On March 12, 2020, McGlynn joined USL Championship side Hartford Athletic ahead of their 2020 season. He made his professional debut on July 17, 2020, starting against New York Red Bulls II. He scored his first professional goal on October 5 against New York Red Bulls II and his goal was No. 5 on ESPNs SportsCenter highlights. On December 9, 2020, Hartford announced that McGlynn would return for the 2021 season. McGlynn was again featured on SportCenter when on June 5 he launched a ball over the New York Red Bull II goalkeepers head from deep inside his own half to put Hartford up 5–0 in the 59th minute.

On November 8, 2023, McGlynn was announced as the second-ever signing for Rhode Island FC ahead of their inaugural 2024 season.
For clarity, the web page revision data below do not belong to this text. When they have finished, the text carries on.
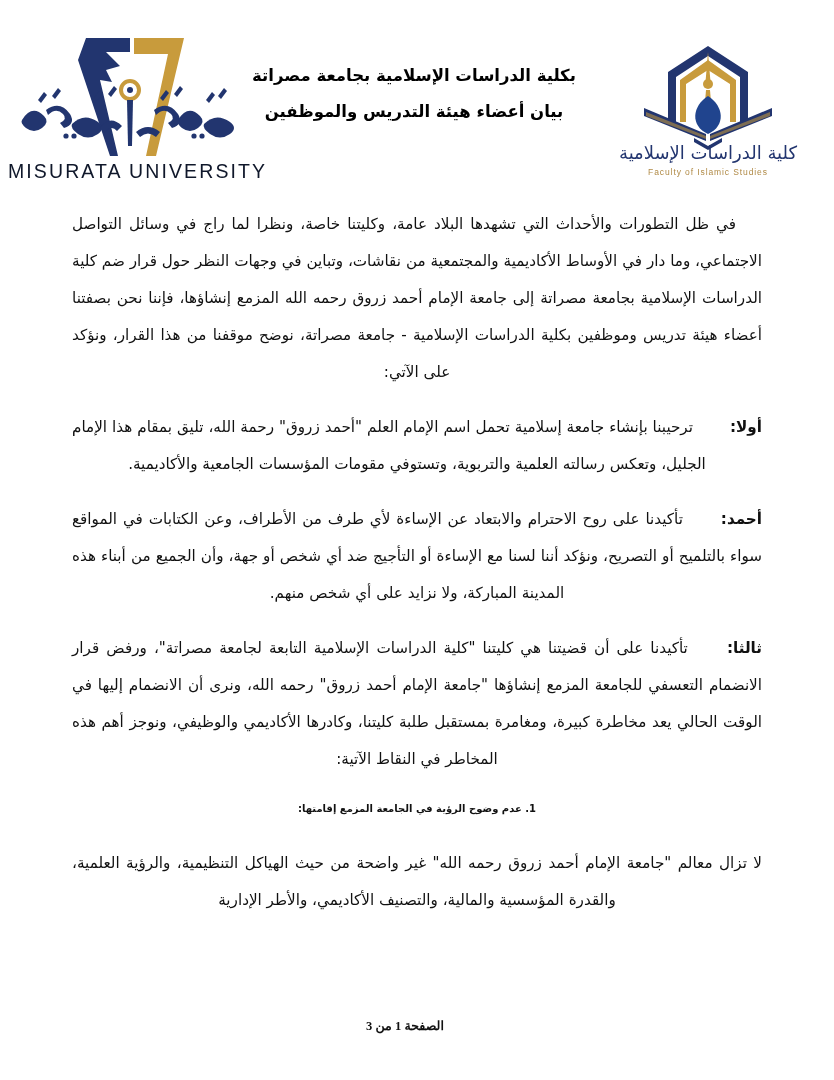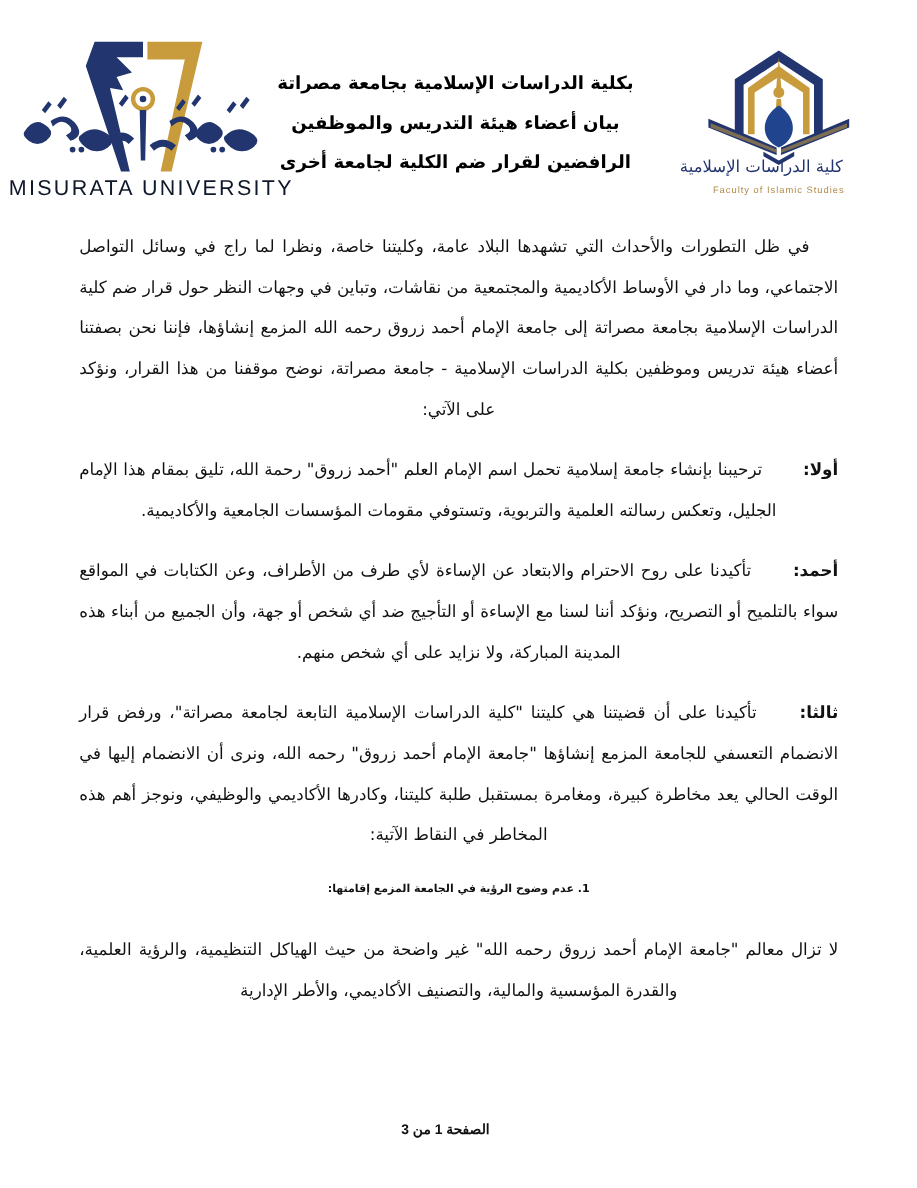--- a/index.html
+++ b/index.html
@@ -224,7 +224,6 @@
     <div class="header-title">
       <div class="tline">بكلية الدراسات الإسلامية بجامعة مصراتة</div>
       <div class="tline">بيان أعضاء هيئة التدريس والموظفين</div>
-      <div class="tline">الرافضين لقرار ضم الكلية لجامعة أخرى</div>
     </div>
 
     <div class="logo-faculty">

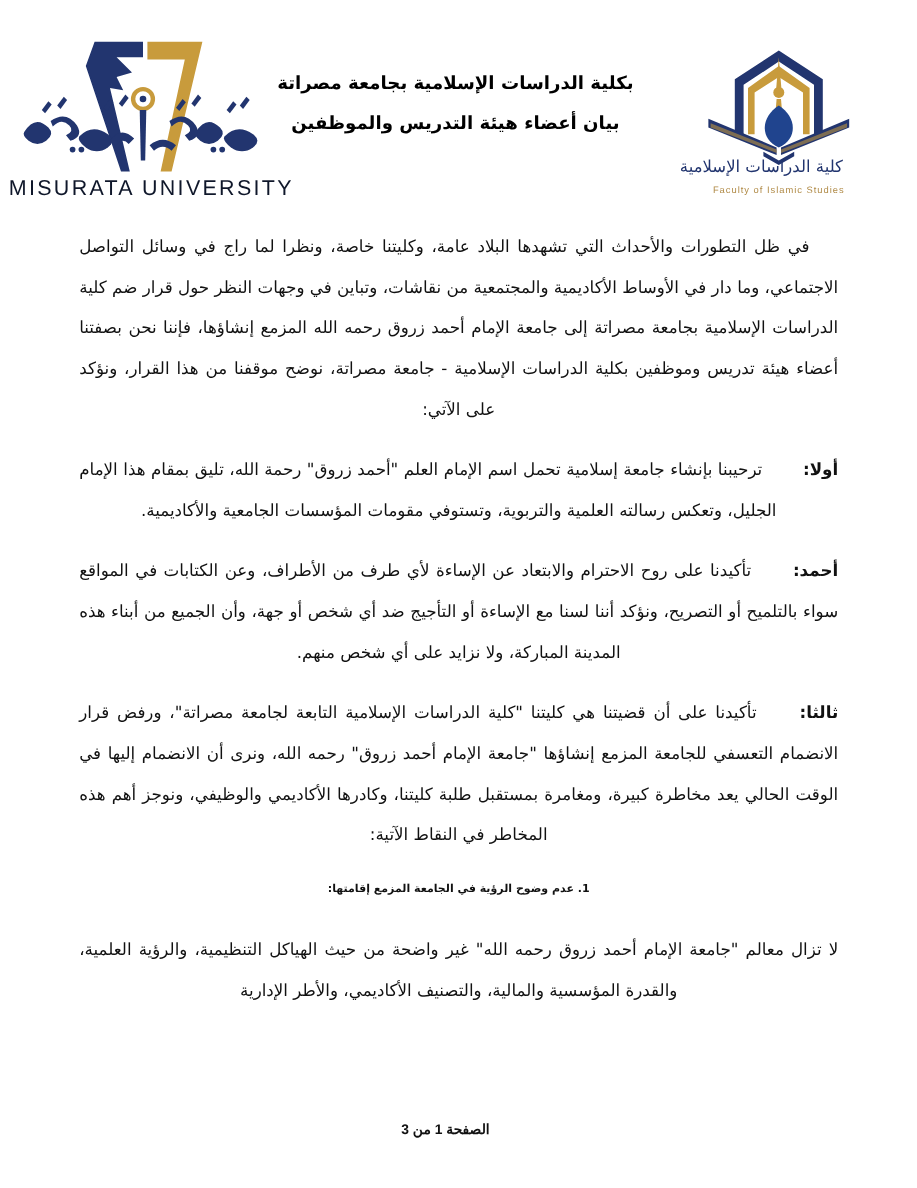--- a/index.html
+++ b/index.html
@@ -81,10 +81,10 @@
     left: 0;
     top: 100px;
     width: 180px;
-    text-align: left;
-    direction: rtl;
-    font-family: "DejaVu Sans", sans-serif;
-    font-size: 15px;
+    text-align: center;
+    direction: rtl;
+    font-family: "DejaVu Sans", sans-serif;
+    font-size: 18px;
     color: #22356F;
     white-space: nowrap;
   }

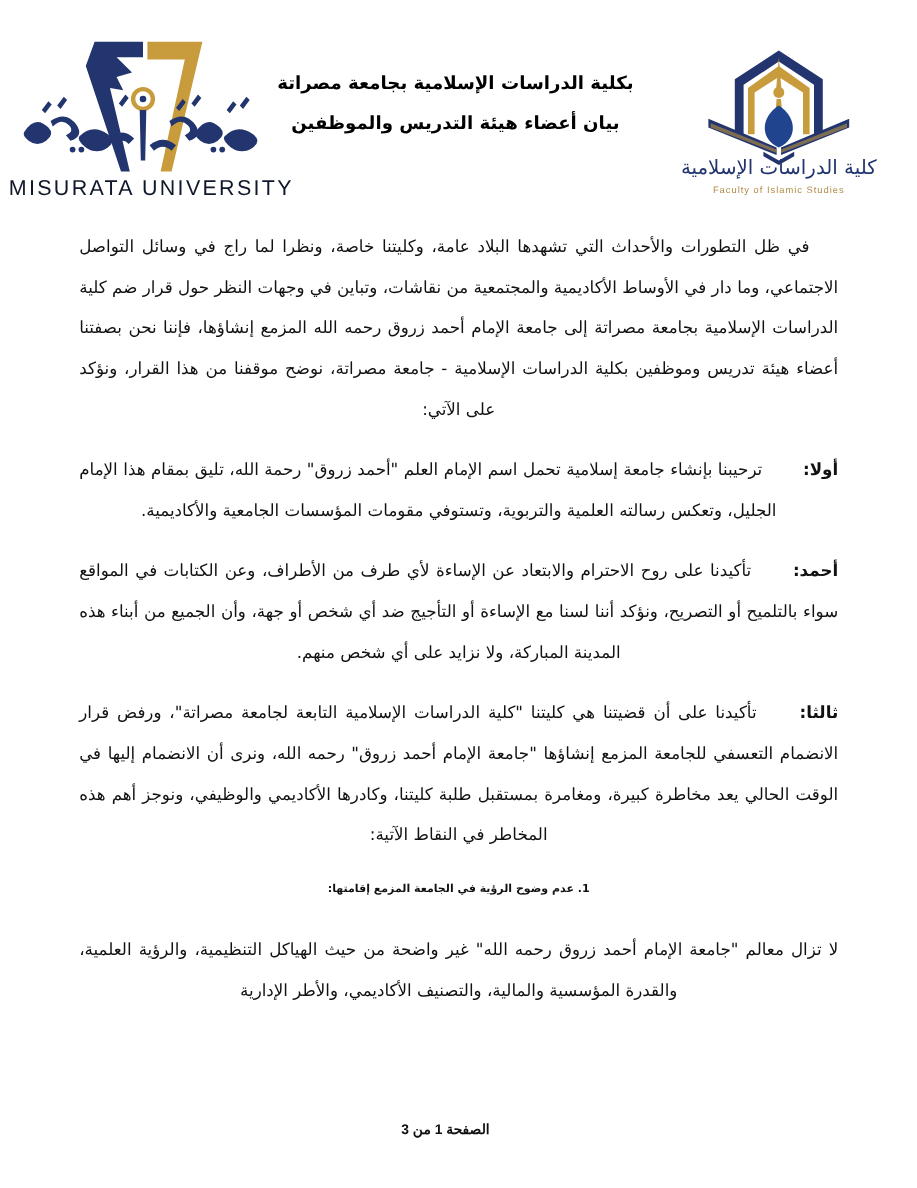--- a/index.html
+++ b/index.html
@@ -167,7 +167,7 @@
     width: 810px;
     text-align: center;
     direction: rtl;
-    font-family: Liberation Sans, sans-serif;
+    font-family: Liberation Serif, serif;
     font-size: 12.6px;
     font-weight: bold;
     color: #111111;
He was released by Rhode Island following the 2024 season.

On December 23, 2024, it was announced McGlynn would join Westchester SC ahead of their debut season in the USL League One.

==Personal==
Conor's younger brother is Jack McGlynn, who also plays professional soccer for Houston Dynamo in MLS.

The two faced off twice during the 2020 season. In their first game against each other on July 25, Hartford won 3–2. In their second meeting Jack scored a tying goal at the 76th minute to allow Philadelphia Union II to draw after an 88th-minute goal from Conor was waived off due to a yellow card on Hartford defender Sam Strong.